Konkret betraf der dann einsetzende Wandel die Fragen nach dem Beitrag Deutschlands zur Gewährleistung der internationalen Sicherheit, nach der multilateralen Einbettung deutscher Sicherheitspolitik und schließlich die Frage, von wem und zu welchem Ziel die Bundesregierung zur Anwendung militärischer Gewalt autorisiert wird. Trafen die veränderten Anforderungen der Weltpolitik die „alte“ Bundesrepublik zu Beginn der 90er Jahre noch recht unvermittelt, entwickelte sich in diesem Jahrzehnt in der politischen Elite eine wachsende Bereitschaft, sich an internationalen Einsätzen, die von der Nato, der Europäischen Union oder den Vereinten Nationen geführt wurden, zu beteiligen. Diese Bereitschaft speiste sich aus einer Reihe von Konflikten der Weltpolitik, mit denen die Bundesrepublik konfrontiert war, zum Beispiel die Zerfallskriege Jugoslawiens oder die Terroranschläge vom 11. September 2001. Daneben wirkte als Treiber die Zuversicht, dass die internationale Gemeinschaft mit solchen Einsätzen nicht nur kurzfristig militärisch, sondern mittel- und langfristig auch politisch erfolgreich sein könne. Die beiden heute noch größten Einsätze der Bundeswehr in Afghanistan und im Kosovo reichen in diese Phase zurück. Eine Reihe von Gründen lassen vermuten, dass Auslandseinsätze der Bundeswehr in den kommenden Jahren nicht verschwinden, aber sich erheblich verändern werden, was ihren Umfang und ihre Ziele betrifft.

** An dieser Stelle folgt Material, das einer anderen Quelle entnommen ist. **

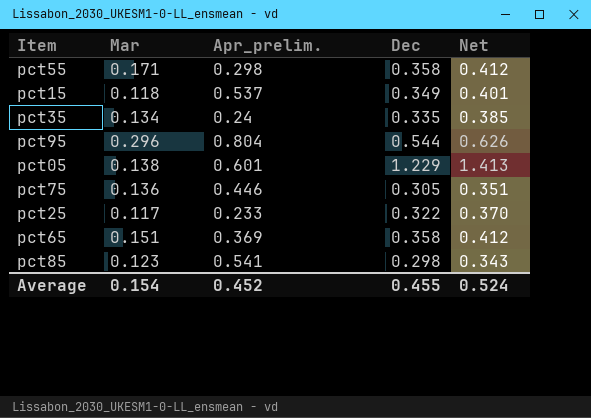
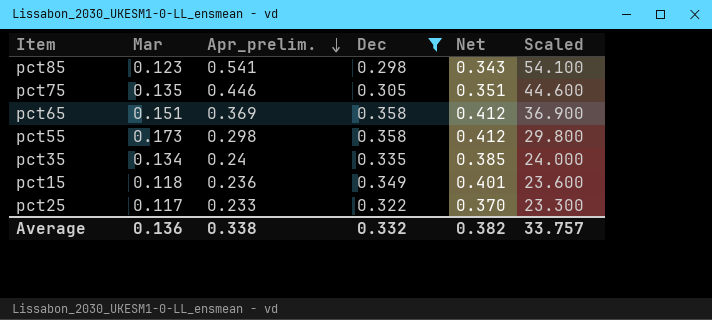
filter: none -> Dec <= 0.358
row order: none -> Apr_prelim. descending
column Scaled | formula: none -> [Apr_prelim.] * 100
pct75 | Mar: 0.136 -> 0.135
pct55 | Mar: 0.171 -> 0.173
pct15 | Apr_prelim.: 0.537 -> 0.236
Average | Mar: 0.154 -> 0.136
Average | Apr_prelim.: 0.452 -> 0.338
Average | Dec: 0.455 -> 0.332
Average | Net: 0.524 -> 0.382

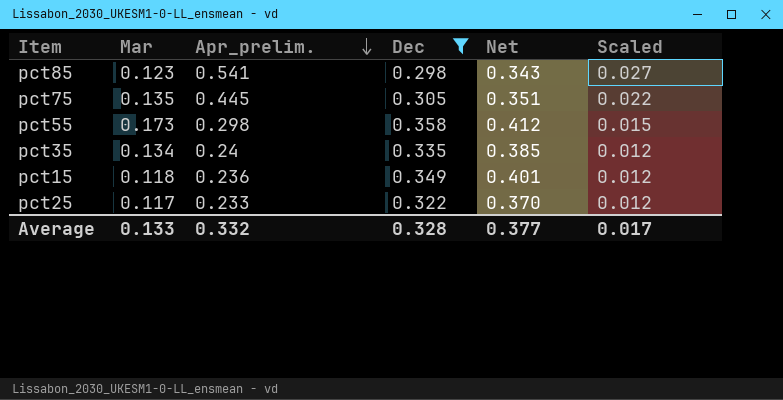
column Scaled | formula: [Apr_prelim.] * 100 -> [Apr_prelim.] * 0.05
row pct65: 0.151 | 0.369 | 0.358 | 0.412 | 36.900 -> none
pct75 | Apr_prelim.: 0.446 -> 0.445
Average | Mar: 0.136 -> 0.133
Average | Apr_prelim.: 0.338 -> 0.332
Average | Dec: 0.332 -> 0.328
Average | Net: 0.382 -> 0.377
Average | Scaled: 33.757 -> 0.017

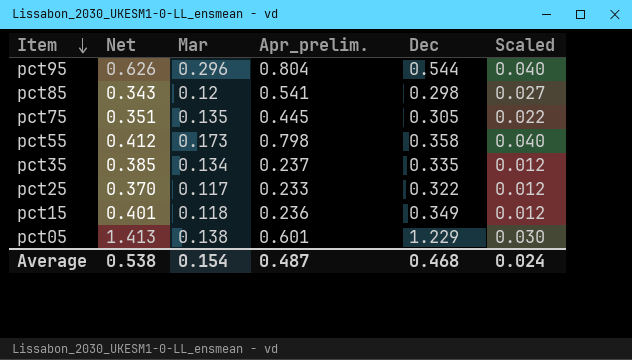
filter: Dec <= 0.358 -> none
row order: Apr_prelim. descending -> Item descending
column Net | position: 5 -> 2
pct85 | Mar: 0.123 -> 0.12
pct55 | Apr_prelim.: 0.298 -> 0.798
pct55 | Scaled: 0.015 -> 0.040
pct35 | Apr_prelim.: 0.24 -> 0.237
Average | Net: 0.377 -> 0.538
Average | Mar: 0.133 -> 0.154
Average | Apr_prelim.: 0.332 -> 0.487
Average | Dec: 0.328 -> 0.468
Average | Scaled: 0.017 -> 0.024

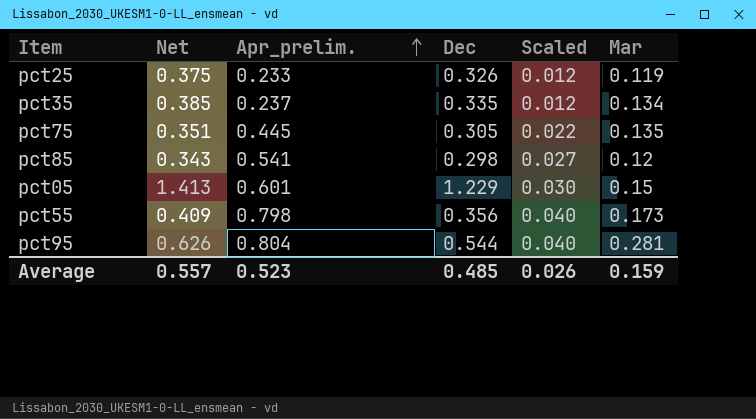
row order: Item descending -> Apr_prelim. ascending
column Mar | position: 3 -> 6
row pct15: 0.401 | 0.118 | 0.236 | 0.349 | 0.012 -> none
pct25 | Net: 0.370 -> 0.375
pct25 | Dec: 0.322 -> 0.326
pct25 | Mar: 0.117 -> 0.119
pct05 | Mar: 0.138 -> 0.15
pct55 | Net: 0.412 -> 0.409
pct55 | Dec: 0.358 -> 0.356
pct95 | Mar: 0.296 -> 0.281
Average | Net: 0.538 -> 0.557
Average | Apr_prelim.: 0.487 -> 0.523
Average | Dec: 0.468 -> 0.485
Average | Scaled: 0.024 -> 0.026
Average | Mar: 0.154 -> 0.159

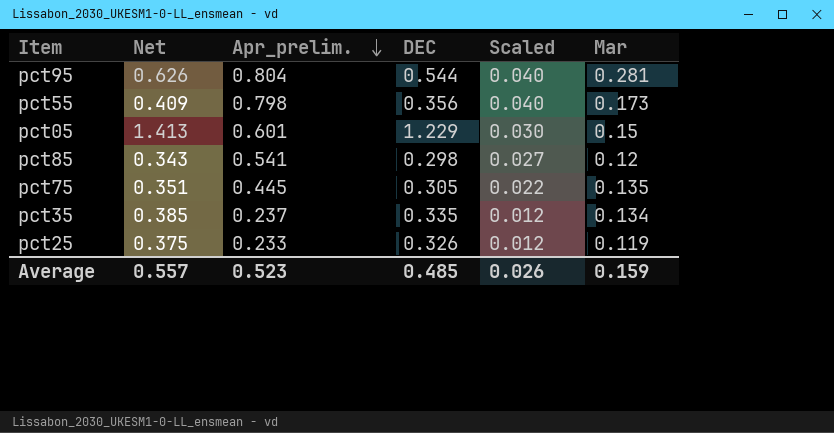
row order: Apr_prelim. ascending -> Apr_prelim. descending
column name: Dec -> DEC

Ein erster Grund ist die „Krisenstabilität“ der internationalen Politik. Die deutsche Sicherheitspolitik wird auch zukünftig mit Konflikten konfrontiert werden, die eine Bedrohung der internationalen und möglicherweise der deutschen Sicherheit darstellen. Dabei kann es sich um „traditionelle“ zwischenstaatliche Kriege handeln, aber auch um innerstaatliche Konflikte, die gewaltsam ausgetragen werden, zum Beispiel Bürgerkriege entlang politischer, ethnischer oder religiöser Bruchlinien. Zumeist wird ein möglicher Bundeswehreinsatz jedoch nicht dadurch ausgelöst werden, dass deutsche Interessen betroffen sind, sondern häufiger durch humanitäre Erwägungen, das heißt wenn eine Konfliktpartei gewaltsam gegen die Bevölkerung vorgeht beziehungsweise vorzugehen droht und dabei Verbrechen gegen die Menschlichkeit begangen oder andere Straftatbestände des Völkerstrafrechts erkennbar werden beziehungsweise zu befürchten sind. Die Nato-Einsätze im Kosovo 1999 und in Libyen 2011 sind Beispiele dafür. Gegenwärtig illustriert die Diskussion um einen internationalen Militäreinsatz in Syrien diese Herausforderung, sie illustriert zugleich ein legitimatorisches Problem, das mit Auslandseinsätzen der Bundeswehr und ihren Begründungen verbunden ist – das der möglicherweise doppelten Standards: Warum interveniert die internationale Gemeinschaft in dieser Krise, in einem ähnlichen Konflikt jedoch nicht? Die Frage eines Auslandseinsatzes der Bundeswehr war und ist eine politische Entscheidung, bei der eine Vielzahl von Faktoren eine Rolle spielt, und die sich einer generalisierenden Betrachtung entzieht.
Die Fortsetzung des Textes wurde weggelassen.